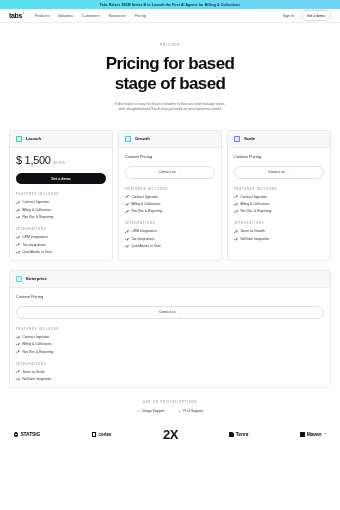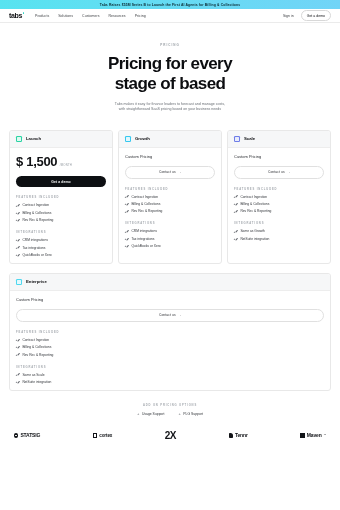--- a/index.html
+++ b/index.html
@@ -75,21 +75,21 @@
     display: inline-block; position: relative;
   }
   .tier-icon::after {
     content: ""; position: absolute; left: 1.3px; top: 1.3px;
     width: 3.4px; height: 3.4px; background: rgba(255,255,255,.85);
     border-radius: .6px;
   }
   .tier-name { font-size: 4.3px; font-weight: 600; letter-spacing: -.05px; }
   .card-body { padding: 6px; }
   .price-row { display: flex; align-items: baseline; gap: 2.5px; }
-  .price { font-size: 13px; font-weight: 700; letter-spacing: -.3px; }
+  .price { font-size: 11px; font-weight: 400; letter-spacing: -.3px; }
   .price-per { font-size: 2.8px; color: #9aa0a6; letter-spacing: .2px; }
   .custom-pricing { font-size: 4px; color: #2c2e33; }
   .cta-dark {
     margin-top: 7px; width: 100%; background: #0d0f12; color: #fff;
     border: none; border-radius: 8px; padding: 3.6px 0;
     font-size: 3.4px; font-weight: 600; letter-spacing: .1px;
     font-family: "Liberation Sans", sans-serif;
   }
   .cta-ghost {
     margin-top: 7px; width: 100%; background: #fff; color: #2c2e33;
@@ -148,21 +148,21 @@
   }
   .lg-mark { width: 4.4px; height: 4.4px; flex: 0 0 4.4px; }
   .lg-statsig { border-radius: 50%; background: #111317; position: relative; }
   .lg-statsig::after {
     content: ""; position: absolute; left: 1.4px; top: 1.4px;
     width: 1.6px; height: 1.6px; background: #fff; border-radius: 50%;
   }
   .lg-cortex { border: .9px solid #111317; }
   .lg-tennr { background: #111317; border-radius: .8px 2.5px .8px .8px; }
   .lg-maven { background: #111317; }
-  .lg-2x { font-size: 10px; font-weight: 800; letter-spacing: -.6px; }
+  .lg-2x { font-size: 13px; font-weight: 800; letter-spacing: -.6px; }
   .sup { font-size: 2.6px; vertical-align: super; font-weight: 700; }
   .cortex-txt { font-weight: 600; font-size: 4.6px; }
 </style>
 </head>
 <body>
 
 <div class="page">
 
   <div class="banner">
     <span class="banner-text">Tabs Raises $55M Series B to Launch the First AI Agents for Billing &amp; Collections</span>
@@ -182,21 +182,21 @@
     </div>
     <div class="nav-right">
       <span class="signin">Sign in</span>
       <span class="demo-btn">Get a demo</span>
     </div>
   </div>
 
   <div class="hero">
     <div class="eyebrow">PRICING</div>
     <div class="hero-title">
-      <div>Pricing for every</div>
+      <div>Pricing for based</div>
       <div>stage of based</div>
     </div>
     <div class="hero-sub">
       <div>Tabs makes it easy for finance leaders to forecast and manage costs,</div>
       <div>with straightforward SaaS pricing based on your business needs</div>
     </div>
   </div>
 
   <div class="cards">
::::::
[WHAT NEEDS TO BE DONE]
Which lines in the data above contain "flex"? Show each one.

[RESULT FOR THIS TASK]
   .price-row { display: flex; align-items: baseline; gap: 2.5px; }
   .lg-mark { width: 4.4px; height: 4.4px; flex: 0 0 4.4px; }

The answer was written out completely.